— What the exercise asks —
Once you find a line containing the word "blue" in the entries below, copy it.
• • •
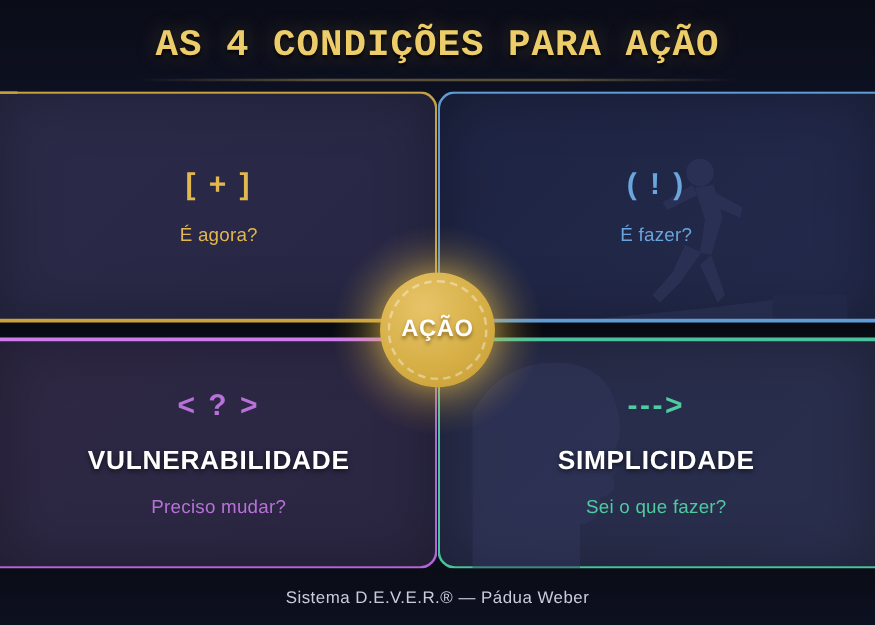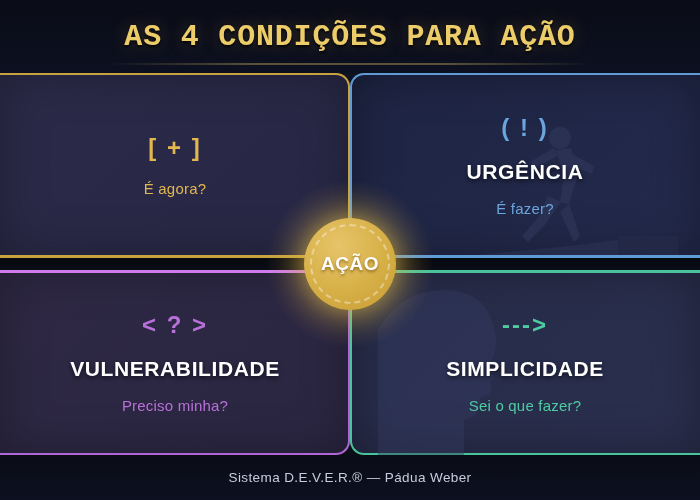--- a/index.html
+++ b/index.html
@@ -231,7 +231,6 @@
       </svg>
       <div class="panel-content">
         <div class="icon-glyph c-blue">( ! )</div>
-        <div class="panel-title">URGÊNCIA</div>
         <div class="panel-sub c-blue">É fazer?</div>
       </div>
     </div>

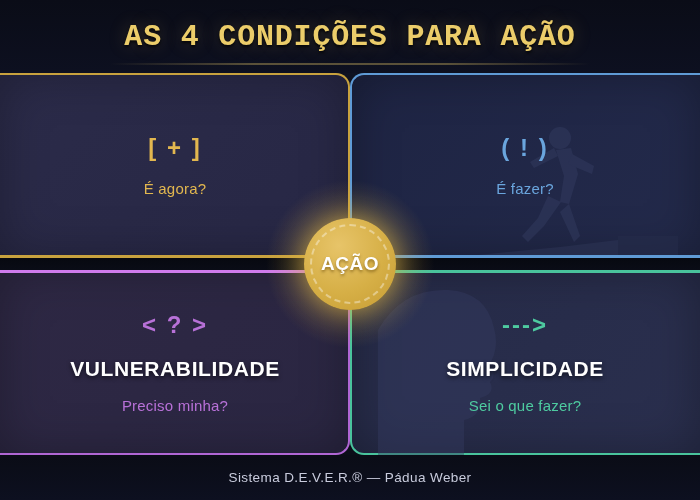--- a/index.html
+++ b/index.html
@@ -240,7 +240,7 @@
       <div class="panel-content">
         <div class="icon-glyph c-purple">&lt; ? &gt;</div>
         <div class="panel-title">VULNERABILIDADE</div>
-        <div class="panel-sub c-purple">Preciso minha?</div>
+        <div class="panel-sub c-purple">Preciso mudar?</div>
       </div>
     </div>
• • •
— Finished exercise —
         <div class="icon-glyph c-blue">( ! )</div>
         <div class="panel-sub c-blue">É fazer?</div>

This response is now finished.